The consortium comprising Grab and Singtel as well as Sea have been issued digital full bank licences. Ant and another consortium comprising Greenland Financial Holdings, Linklogis Hong Kong, and Beijing Co-operative Equity Investment Fund Management have been given digital wholesale bank licences.
Full bank licensees would be allowed to offer financial services and take deposits from retail customers, while wholesale bank licensees would serve small and midsize businesses (SMBs) and other non-retail segments. Only companies headquartered in Singapore and controlled by Singaporeans were eligible to apply for digital full bank licenses. Foreign companies keen to join the ranks had to form a joint venture with a local company, with the joint venture entity headquartered in Singapore and controlled by Singaporeans.
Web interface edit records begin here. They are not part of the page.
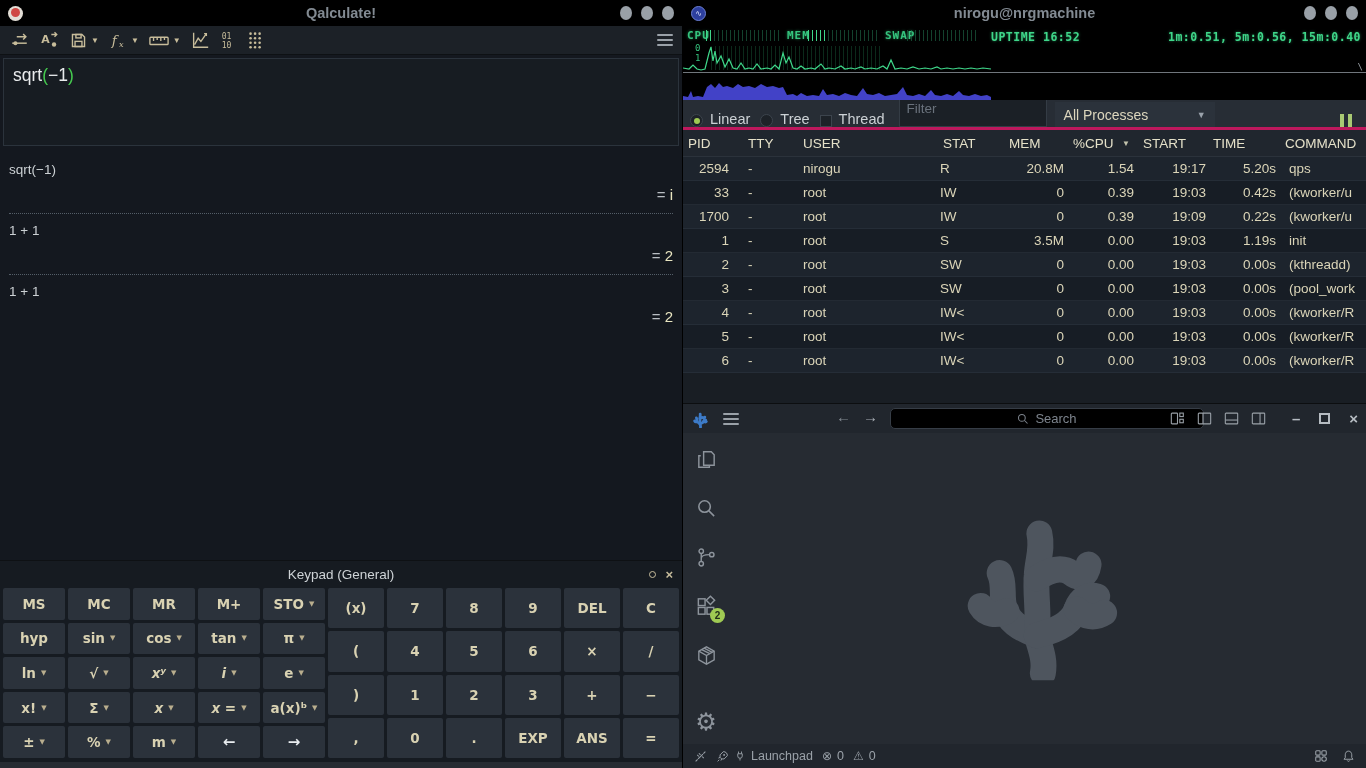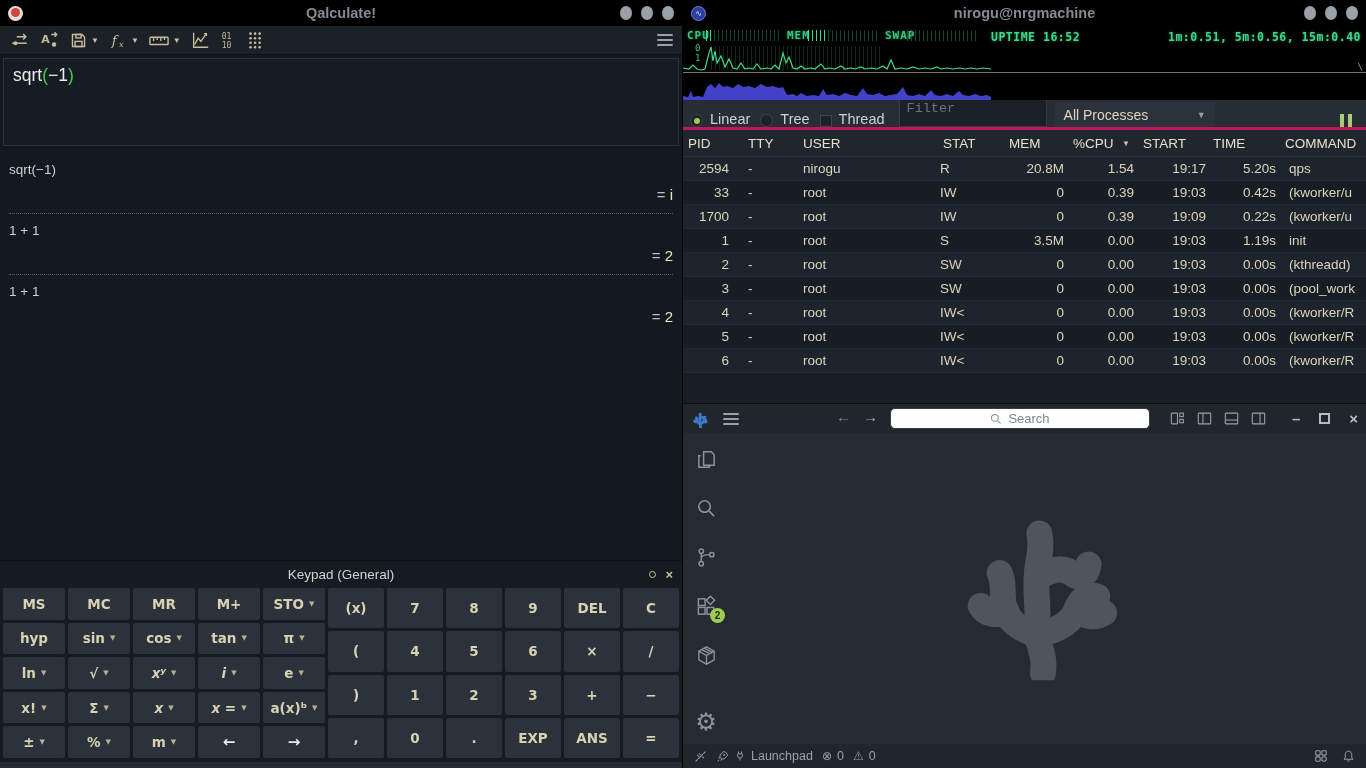--- a/index.html
+++ b/index.html
@@ -103,7 +103,7 @@
   .clabel { color:#ccd1d5; font-size:14.5px; margin:0 10px 0 7px; }
   .filter-input { width:148px; height:37px; background:#1b2026; border:1px solid #343c45;
           color:#aab0b8; padding:0 7px; font-size:13.5px; margin-left:4px;
-          font-family:Liberation Mono, monospace; outline:none; }
+          font-family:Liberation Sans, sans-serif; outline:none; }
   .filter-input::placeholder { color:#6a727c; }
   .scope { width:160px; height:25px; background:#2b323b; display:flex; align-items:center;
           padding:0 9px; color:#dcd6bd; font-size:14px; margin-left:8px; }

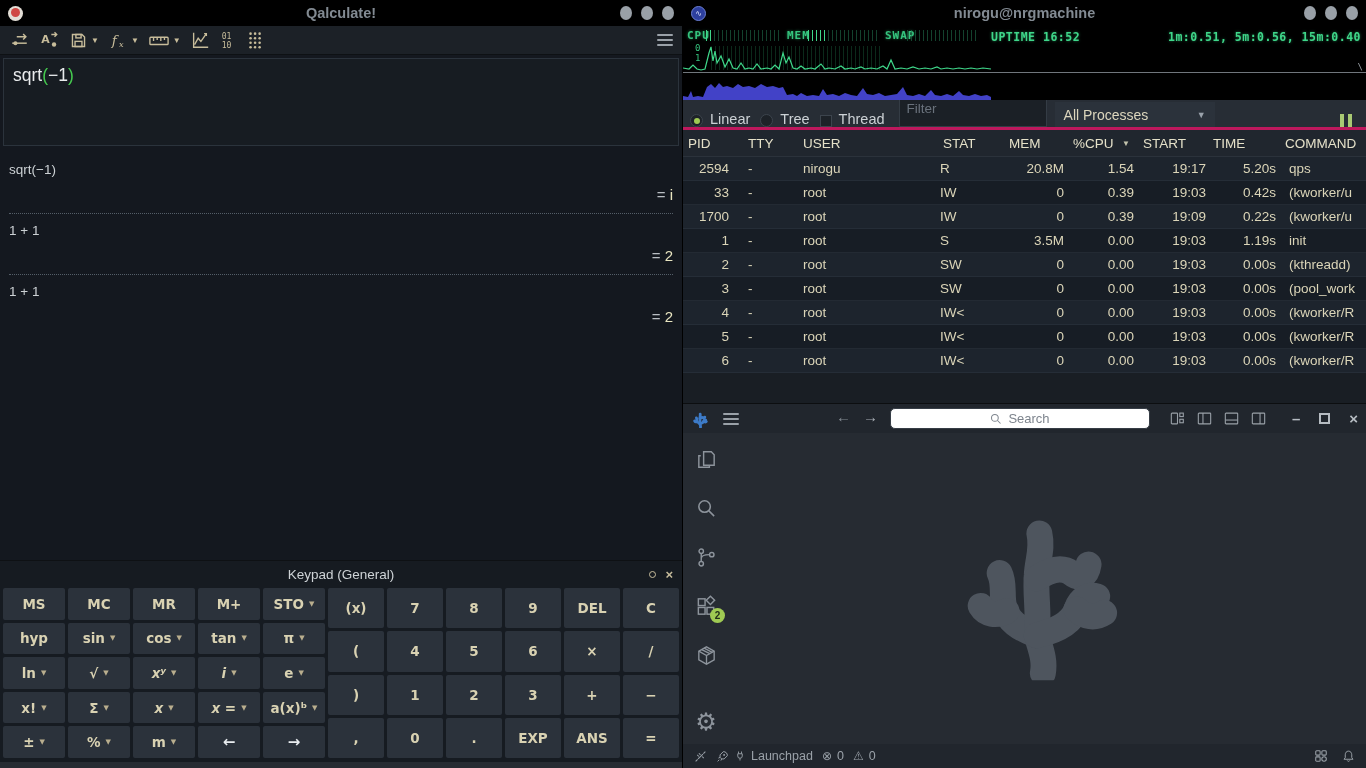--- a/index.html
+++ b/index.html
@@ -144,8 +144,8 @@
   .navarr { position:absolute; font-size:15px; top:4px; }
   .nav-back { left:153px; color:#848b93; }
   .nav-fwd { left:180px; color:#a7adb4; }
-  .searchbox { position:absolute; left:207px; top:4px; width:260px; height:21px;
-          background:#ffffff; border:1px solid #363d46; border-radius:5px;
+  .searchbox { position:absolute; left:207px; top:4px; width:314px; height:21px;
+          background:#000000; border:1px solid #363d46; border-radius:5px;
           display:flex; align-items:center; justify-content:center; gap:6px;
           color:#7d848d; font-size:13px; }
   .tb-right { position:absolute; right:8px; top:0; height:29px; display:flex;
MAS initially announced plans to issue up to five digital bank licenses as part of efforts to add market diversity, giving non-bank organisations the ability to offer digital banking services. It had received 21 applicants for the licences, which had included a consortium led by local wellness and lifestyle brand V3 Group and contactless card company EZ-Link, and games hardware maker Razer, and internet company Sea. This list was later narrowed to 14 applicants.
Today’s announcement meant that it had held back on issuing a third wholesale bank licence.
MAS said the two successful bidders were assessed to be “demonstrably stronger” across the criteria needed for the wholesale licence, which it noted was introduced as a pilot. The industry regulator said it would review whether to grant more of such licences in the future.
It added that all applicants were evaluated based on their business model value proposition and “innovative use” of technology to serve customers, ability to manage a sustainable digital banking business, as well as their growth prospects and contributions to Singapore’s financial industry.
MAS’ managing director Ravi Menon said the digital bank licensees were expected to thrive alongside incumbent players and provide “quality” financial services, especially for business and consumer segments that currently were underserved.
Following the announcement on Friday, incumbent local bank DBS released a brief statement welcoming its new competitors. Noting that digital banking was “already a reality”, it said its “strong capital position” and physical capabilities would serve well alongside its digital offerings to differentiate the bank’s services in the market.
Grab-Singtel to set up dedicated team
In a joint statement released Friday, Grab and Singtel said their consortium would establish a dedicated team comprising 200 roles by end-2021 and target to launch in early-2022.
They added that efforts already were underway to put together a team with backgrounds in banking, fintech, and technology, and roles in product, data, cybersecurity, and technology. Employees also would be trained with skillsets in cyber and data security, data science and analytics, and tech engineering.
Led by CEO Charles Wong, the consortium’s digital bank would look to serve consumers as well as SMBs, including gig workers with flexible incomes and micro-SMBs that had limited access to financing.
Grab owns a 60% stake in the consortium, with its telco partner holding the remaining 40%. From its initial days as a ride-sharing operator, Grab since has expanded its service offerings to include food and parcel delivery and digital payments, and across eight Southeast Asian markets, including Malaysia, Indonesia, and Thailand.
In its statement Friday, Sea said its digital bank would look to “innovate” its processes and products by tapping insights from its user base spanning the company’s digital ecosystem, which includes e-commerce company Shopee as well as online game developer Garena and mobile payments platform SeaMoney.
Singapore-headquartered Razer, which failed in its bid to secure a licence through its finance arm Razer Fintech, said it had hoped to begin its journey here, but its plans to expand the business into digital banking remained “unchanged”.
The company had led a group for its bid for a digital full bank licence and that comprised several partners, including automative online marketplace Carro and Sheng Siong Holdings, a firm privately owned by local Singaporean entrepreneurs behind local supermarket chain, Sheng Siong Group. The consortium had hoped to target the youth consumer segment.